A new report released this week from the Berkeley Center for Labor Research and Education at the University of California finds that some 75 percent of people receiving government assistance live in a household headed by a person who works.
But even with this assistance, families have other unseen costs. For example, a mother might need to commute a long distance to take her children to a clinic that accepts Medicaid and spend all day in the waiting area. Transportation, health-care co-pays and time are just some of the buried costs that poor families incur even when they're getting help.
Plus, not only do taxpayers pay into the system that helps these families when moms and dads look for stable work or go to school, we taxpayers are also, in essence, writing checks to some of the nation's largest corporations that use these low-wage workers to beef up their profit margins.
"This is a hidden cost of low-wage work," Ken Jacobs, chairman of the Berkeley Center and a co-author of the report, told The New York Times of the study's findings.
Of course, this argument is a non-starter here in Mississippi, where the stingy Republican-led Legislature does everything in its power to stymie programs designed to help the needy.

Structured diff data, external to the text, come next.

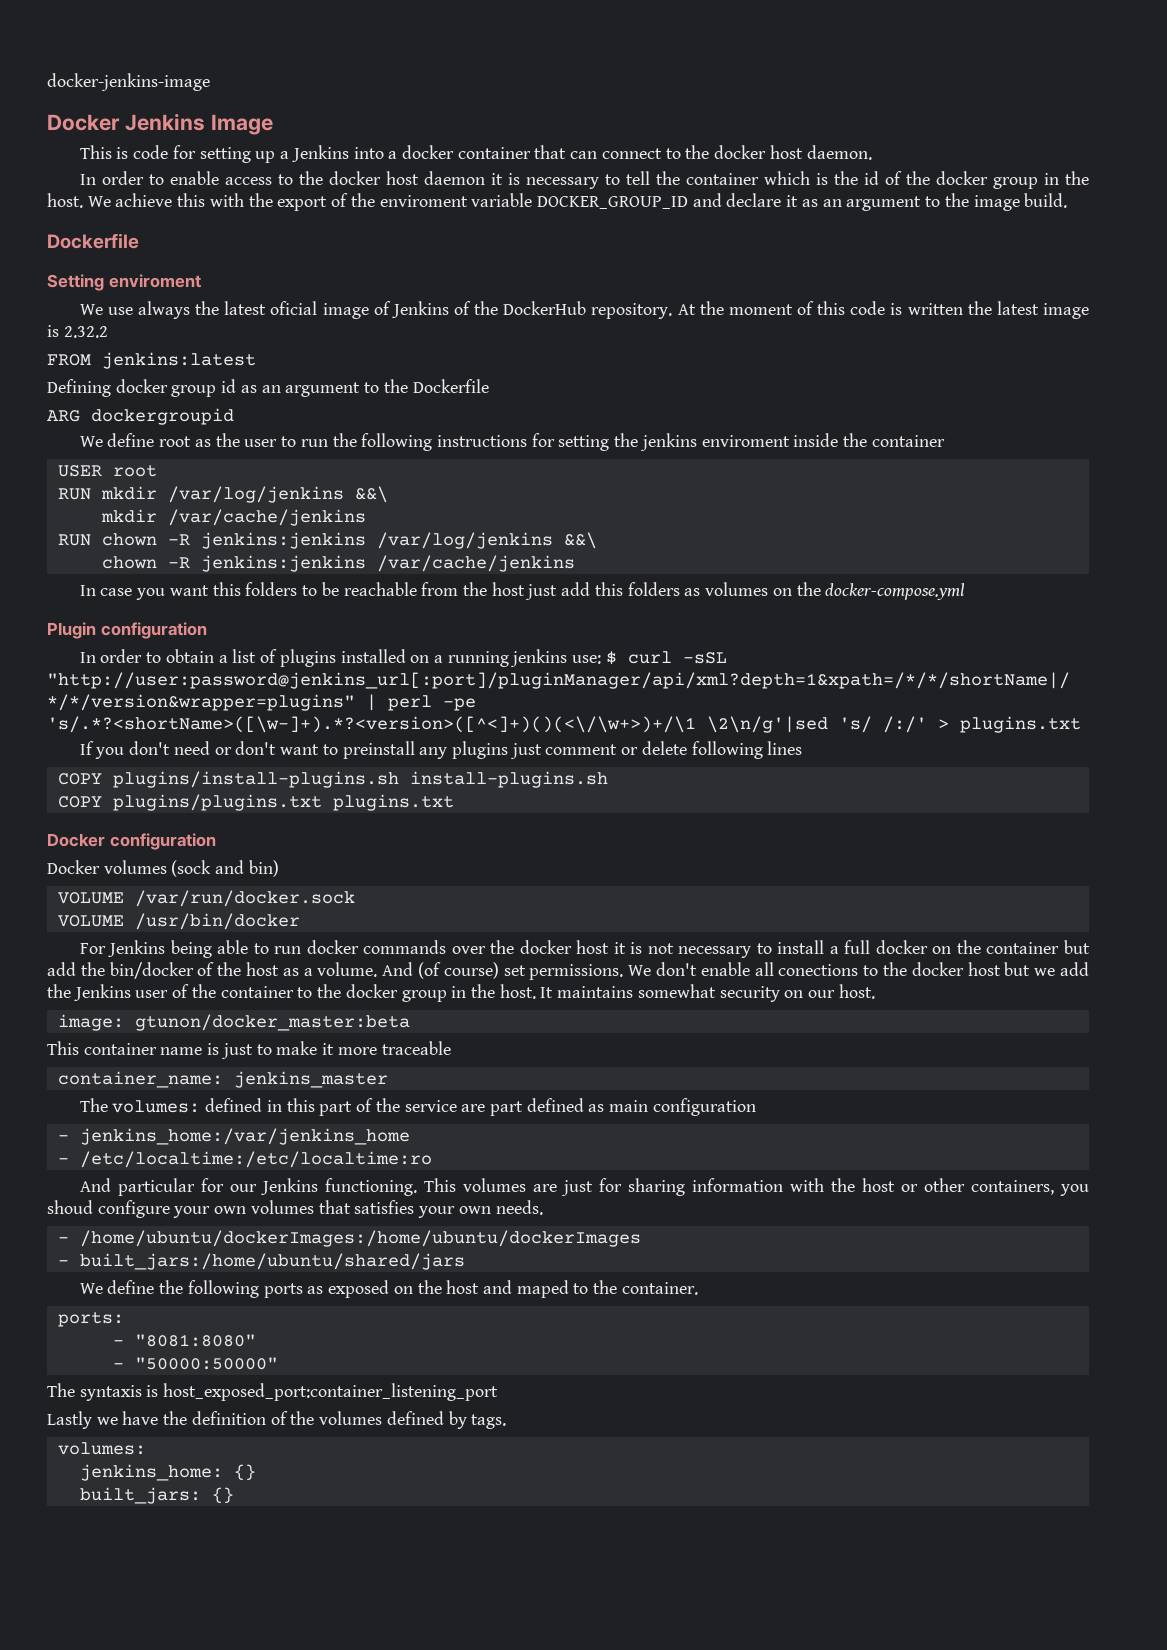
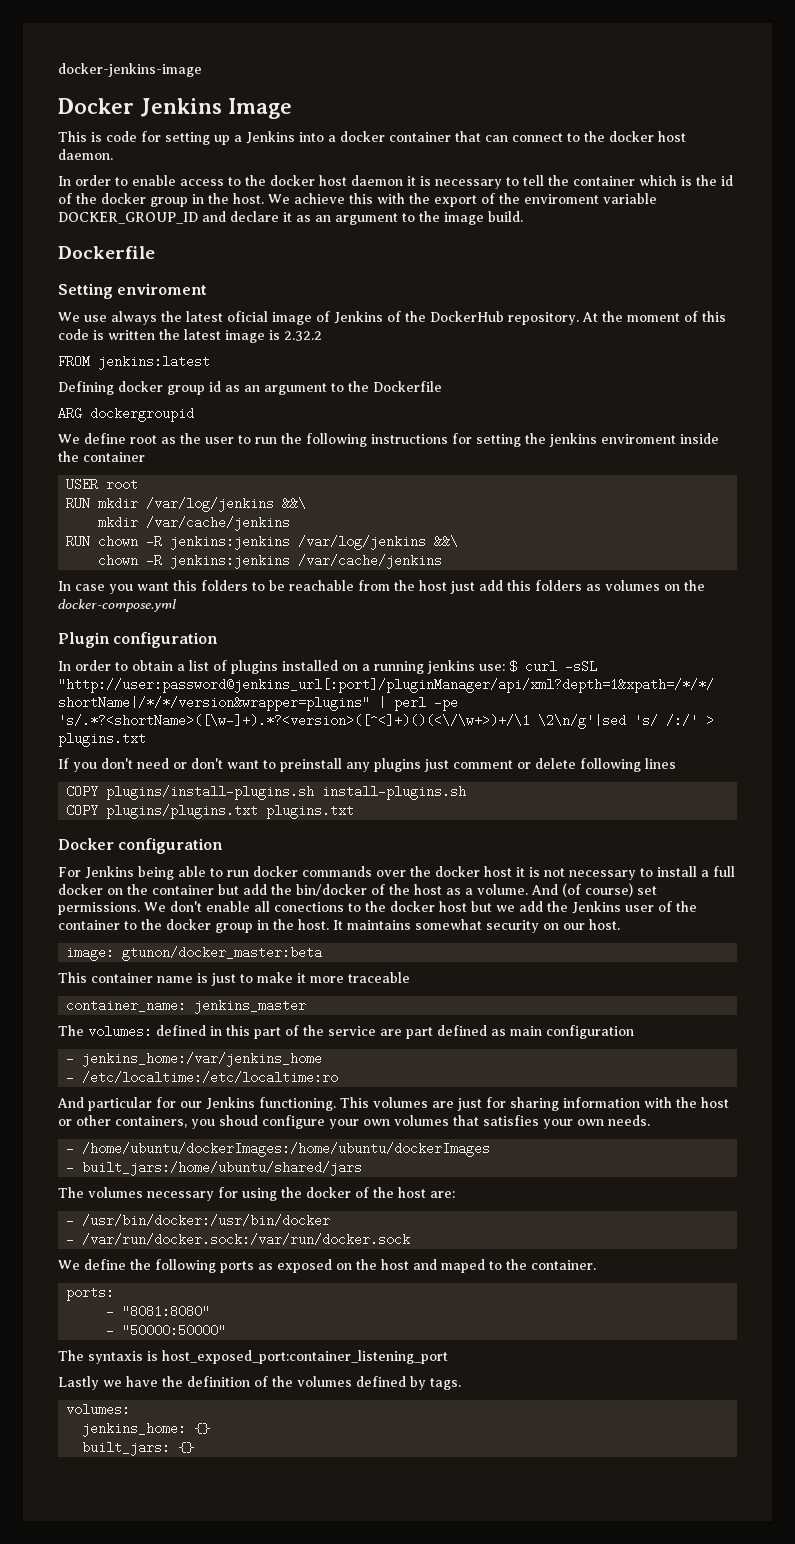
- Docker volumes (sock and bin)
- VOLUME /var/run/docker.sock
- VOLUME /usr/bin/docker
+ The volumes necessary for using the docker of the host are:
+ - /usr/bin/docker:/usr/bin/docker
+ - /var/run/docker.sock:/var/run/docker.sock

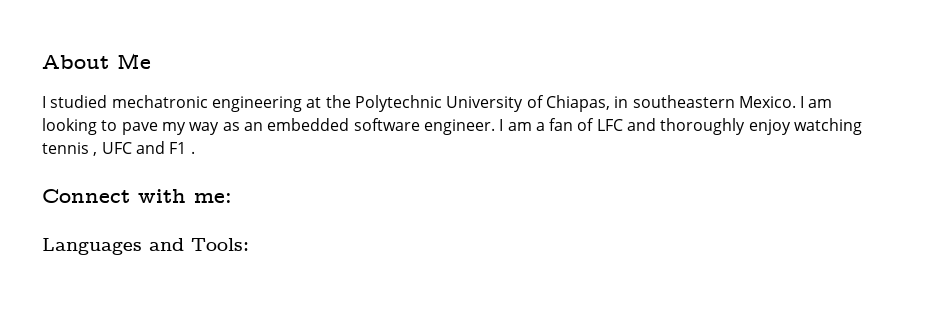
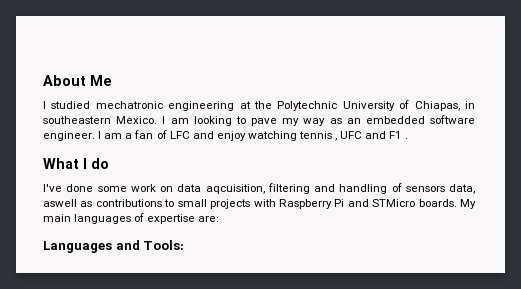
- I am a fan of LFC and thoroughly enjoy watching tennis , UFC and F1 .
+ I am a fan of LFC and enjoy watching tennis , UFC and F1 .
- Connect with me:
+ What I do
+ I've done some work on data aqcuisition, filtering and handling of sensors data, aswell as contributions to small projects with Raspberry Pi and STMicro boards. My main languages of expertise are:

At the risk of paying lawmakers what they would perceive as a compliment, the Legislature is a lot like those publicly traded multinational companies. While the GOP leadership runs all over the state this election season hollering about fiscal restraint—in the way that corporate executives beat their chests about stock dividends at shareholder meetings—it's important to point out the hidden cost of that so-called restraint, particularly on education.
Since the Legislature created the MAEP formula to provide the minimum amount of education funding, lawmakers have fully funded it just twice. Since the last time public education was fully funded, the compounded shortfall is creeping toward the $2 billion mark.
That sum is essentially a tax on school district and local taxpayers, which is ironic considering how badly legislative Republicans claimed to want to lower taxes this year. Because JPS's budget comes from City of Jackson millage rates, local property taxpayers are ultimately on the hook if the district needs to increase its budget request due to insufficient funding.
Jacksonians cannot afford any more tax increases, nor can most Mississippians. There's little we can do about it now that the session is over, but we encourage voters to question office seekers—newcomers and incumbents—who talk about tax relief and fiscal responsibility when it comes to education funding.
After all, even though lawmakers think they saved money on failing to fund MAEP, in the end, we're all going to pay for that failure somehow.